About this task: Go over the material below and report every line that contains the word "serif".

----

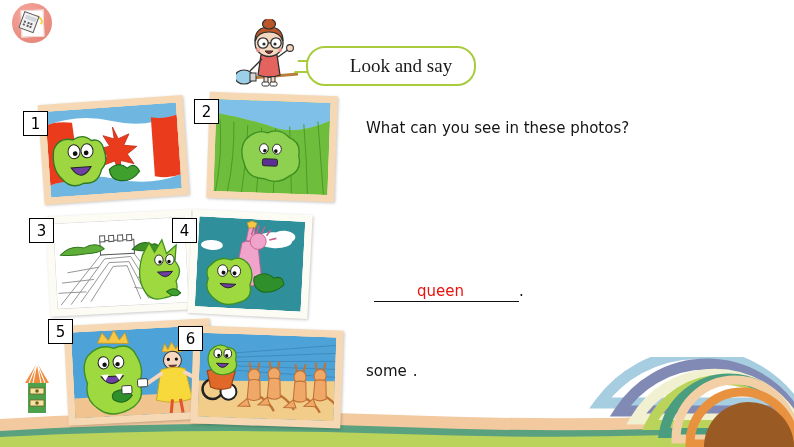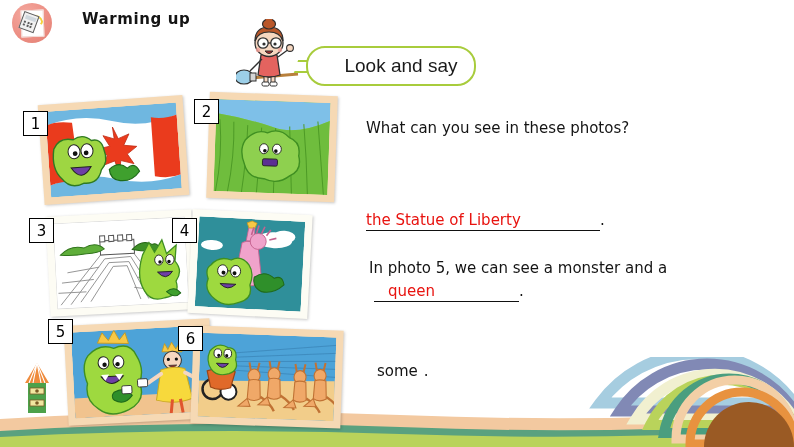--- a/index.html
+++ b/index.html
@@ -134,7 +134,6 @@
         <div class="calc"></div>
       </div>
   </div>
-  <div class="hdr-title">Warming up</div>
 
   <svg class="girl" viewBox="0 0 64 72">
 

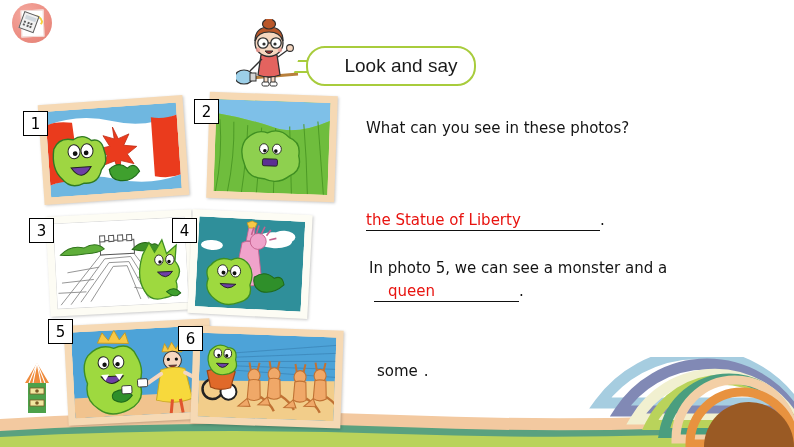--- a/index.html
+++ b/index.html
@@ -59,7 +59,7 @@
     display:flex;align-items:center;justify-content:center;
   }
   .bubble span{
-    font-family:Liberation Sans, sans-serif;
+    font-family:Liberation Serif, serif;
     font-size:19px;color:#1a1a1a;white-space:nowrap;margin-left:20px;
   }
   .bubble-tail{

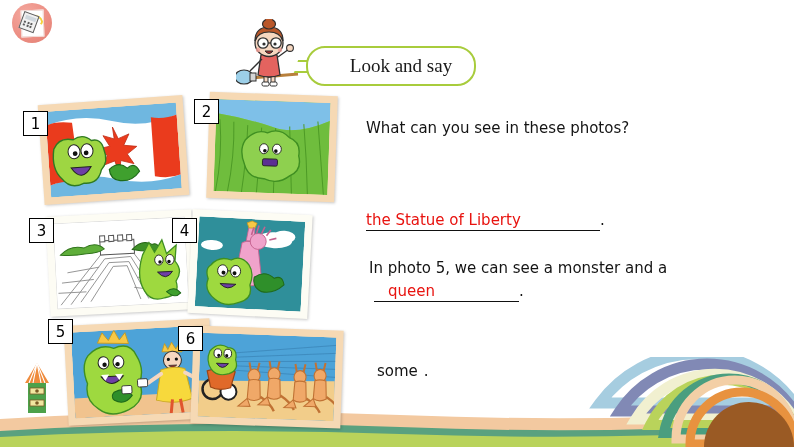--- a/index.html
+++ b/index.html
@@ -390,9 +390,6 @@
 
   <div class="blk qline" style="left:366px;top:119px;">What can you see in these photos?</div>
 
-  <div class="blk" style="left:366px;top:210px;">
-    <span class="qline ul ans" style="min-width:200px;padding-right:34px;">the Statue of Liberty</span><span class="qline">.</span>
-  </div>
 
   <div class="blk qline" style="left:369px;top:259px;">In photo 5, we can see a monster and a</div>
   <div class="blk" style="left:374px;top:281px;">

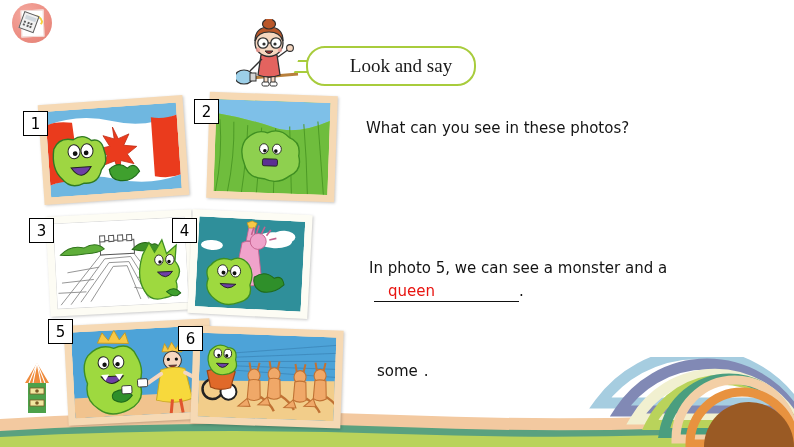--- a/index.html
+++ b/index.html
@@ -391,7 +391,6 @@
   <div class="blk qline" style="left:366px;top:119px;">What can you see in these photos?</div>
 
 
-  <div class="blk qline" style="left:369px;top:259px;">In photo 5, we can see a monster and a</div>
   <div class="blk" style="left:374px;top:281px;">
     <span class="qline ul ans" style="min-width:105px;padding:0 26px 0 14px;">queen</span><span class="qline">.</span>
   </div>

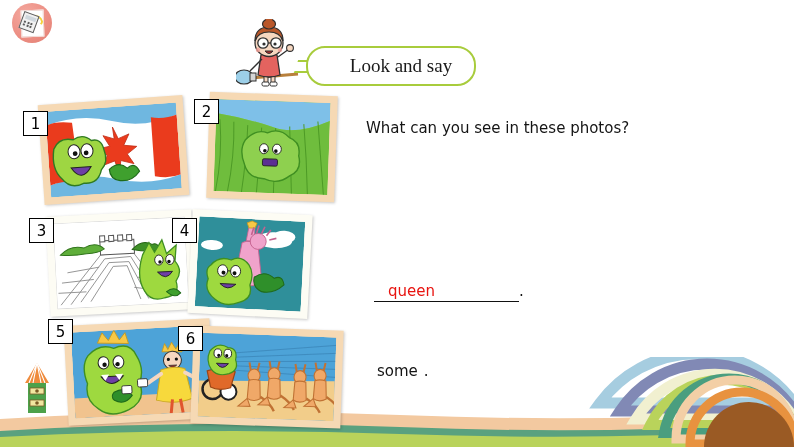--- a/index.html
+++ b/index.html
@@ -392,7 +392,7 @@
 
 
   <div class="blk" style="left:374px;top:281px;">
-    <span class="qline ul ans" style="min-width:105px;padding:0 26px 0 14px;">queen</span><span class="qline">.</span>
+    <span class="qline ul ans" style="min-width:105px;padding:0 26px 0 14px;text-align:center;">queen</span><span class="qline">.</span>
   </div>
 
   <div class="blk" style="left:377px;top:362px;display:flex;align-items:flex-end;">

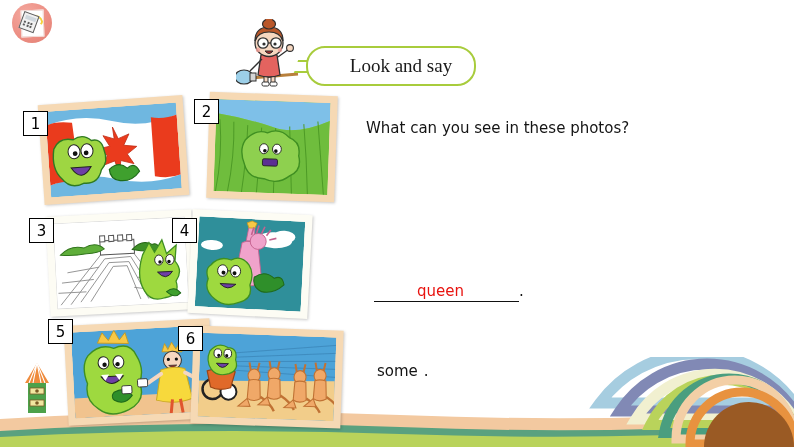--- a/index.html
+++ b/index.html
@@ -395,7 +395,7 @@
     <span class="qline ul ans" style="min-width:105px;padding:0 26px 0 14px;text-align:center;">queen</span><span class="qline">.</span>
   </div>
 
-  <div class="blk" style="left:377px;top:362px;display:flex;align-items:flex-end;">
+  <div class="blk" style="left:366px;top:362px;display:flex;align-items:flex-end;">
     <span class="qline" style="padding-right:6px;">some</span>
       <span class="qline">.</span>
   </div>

----

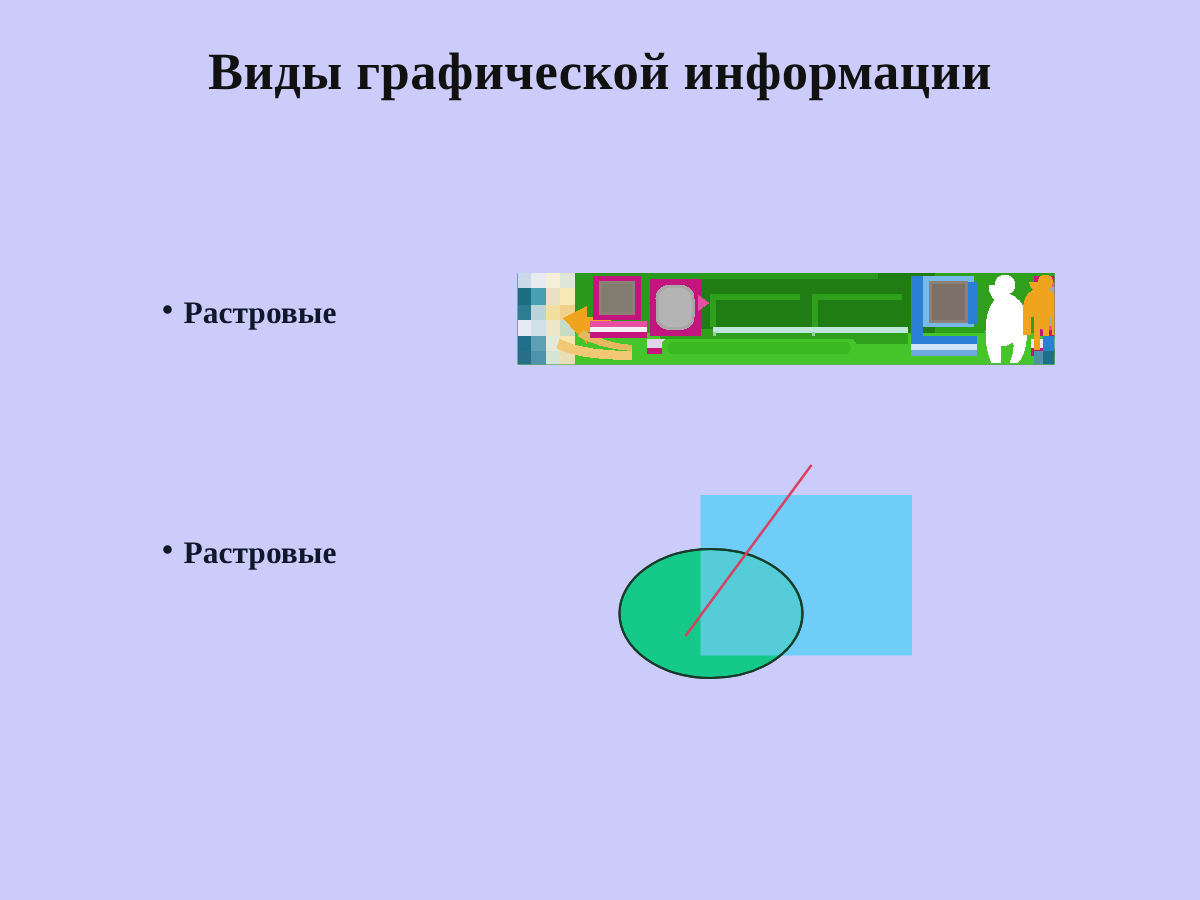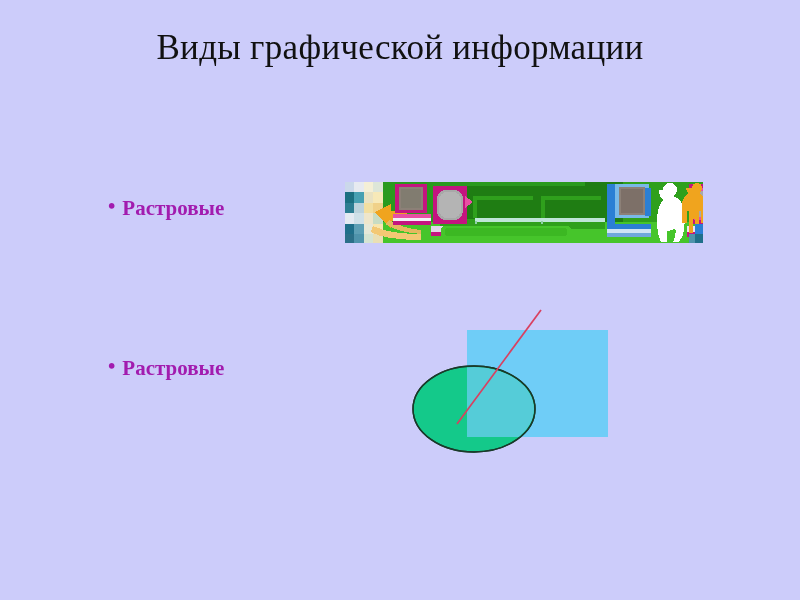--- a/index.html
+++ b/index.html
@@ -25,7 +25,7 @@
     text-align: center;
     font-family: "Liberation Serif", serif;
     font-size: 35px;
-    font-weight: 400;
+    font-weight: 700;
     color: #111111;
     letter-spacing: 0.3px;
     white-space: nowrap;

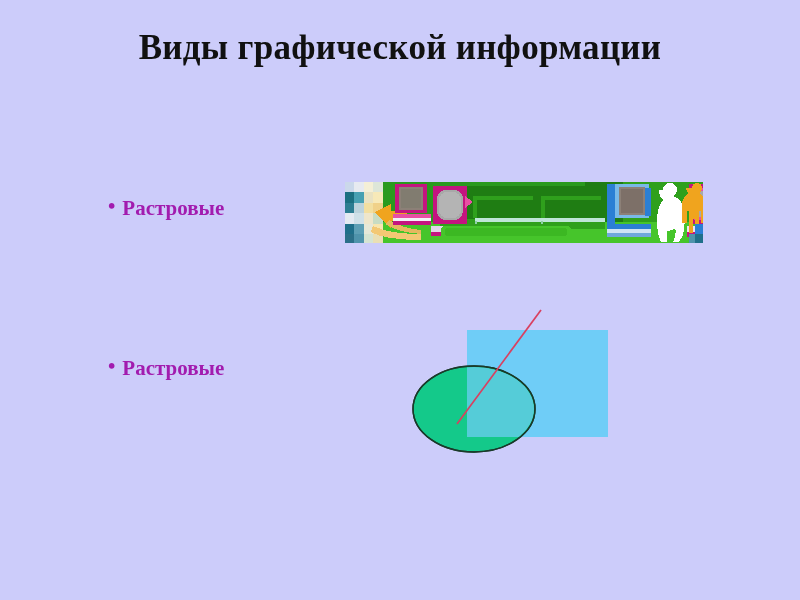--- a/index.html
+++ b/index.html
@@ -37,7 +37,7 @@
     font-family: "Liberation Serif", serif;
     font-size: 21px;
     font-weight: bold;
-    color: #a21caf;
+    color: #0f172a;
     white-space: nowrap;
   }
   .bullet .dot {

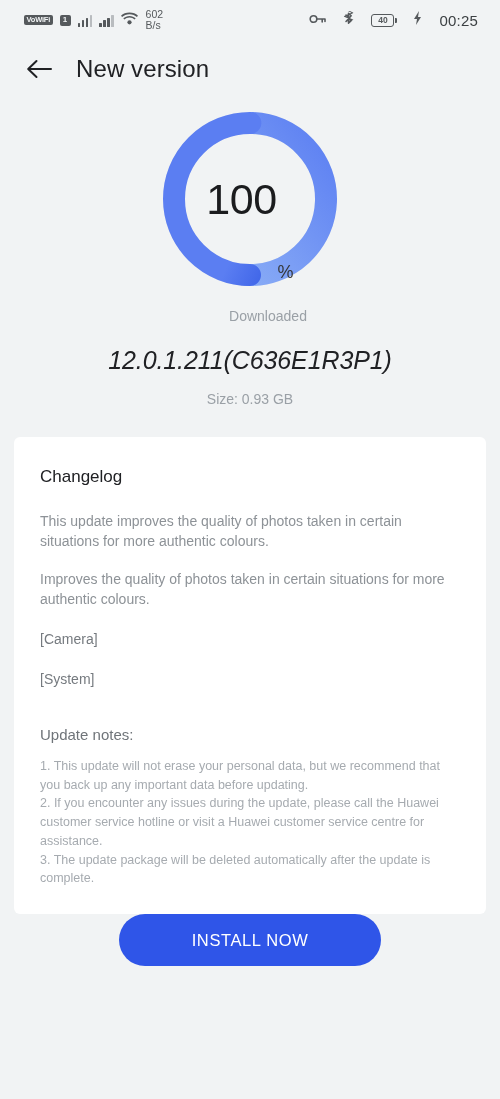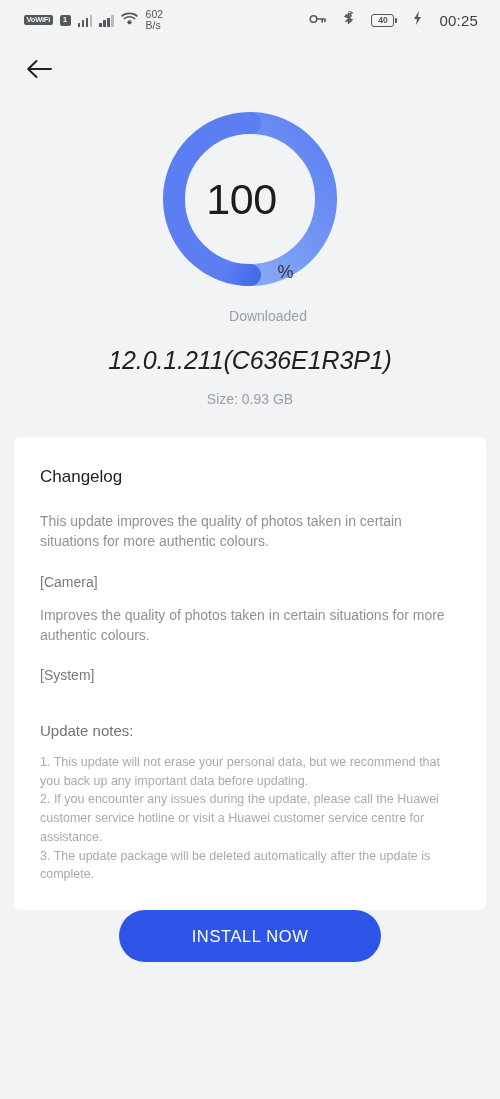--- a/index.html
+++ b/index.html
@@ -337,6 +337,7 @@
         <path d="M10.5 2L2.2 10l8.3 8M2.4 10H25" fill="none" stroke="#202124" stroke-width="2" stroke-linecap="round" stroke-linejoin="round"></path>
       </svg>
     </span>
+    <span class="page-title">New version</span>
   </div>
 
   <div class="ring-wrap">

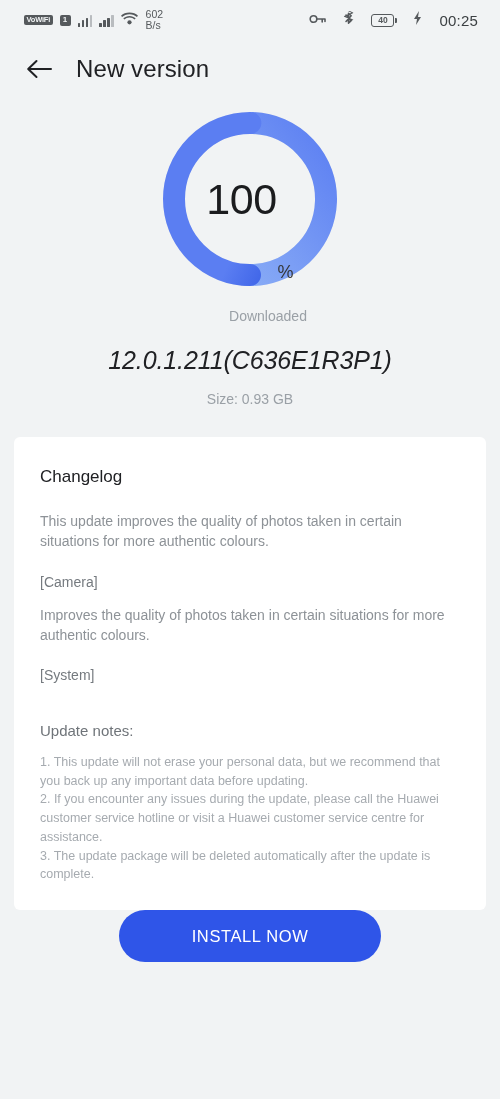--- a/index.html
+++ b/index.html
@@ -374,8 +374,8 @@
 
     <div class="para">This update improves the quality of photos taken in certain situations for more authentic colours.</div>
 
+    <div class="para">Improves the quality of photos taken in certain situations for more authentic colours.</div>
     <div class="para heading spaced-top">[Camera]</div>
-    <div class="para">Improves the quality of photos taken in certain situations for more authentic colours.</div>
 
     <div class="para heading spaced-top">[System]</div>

----

Output for this exercise:
-    font-family:Liberation Sans, sans-serif;
+    font-family:Liberation Serif, serif;
     font-family: "Liberation Serif", serif;
     font-family: "Liberation Serif", serif;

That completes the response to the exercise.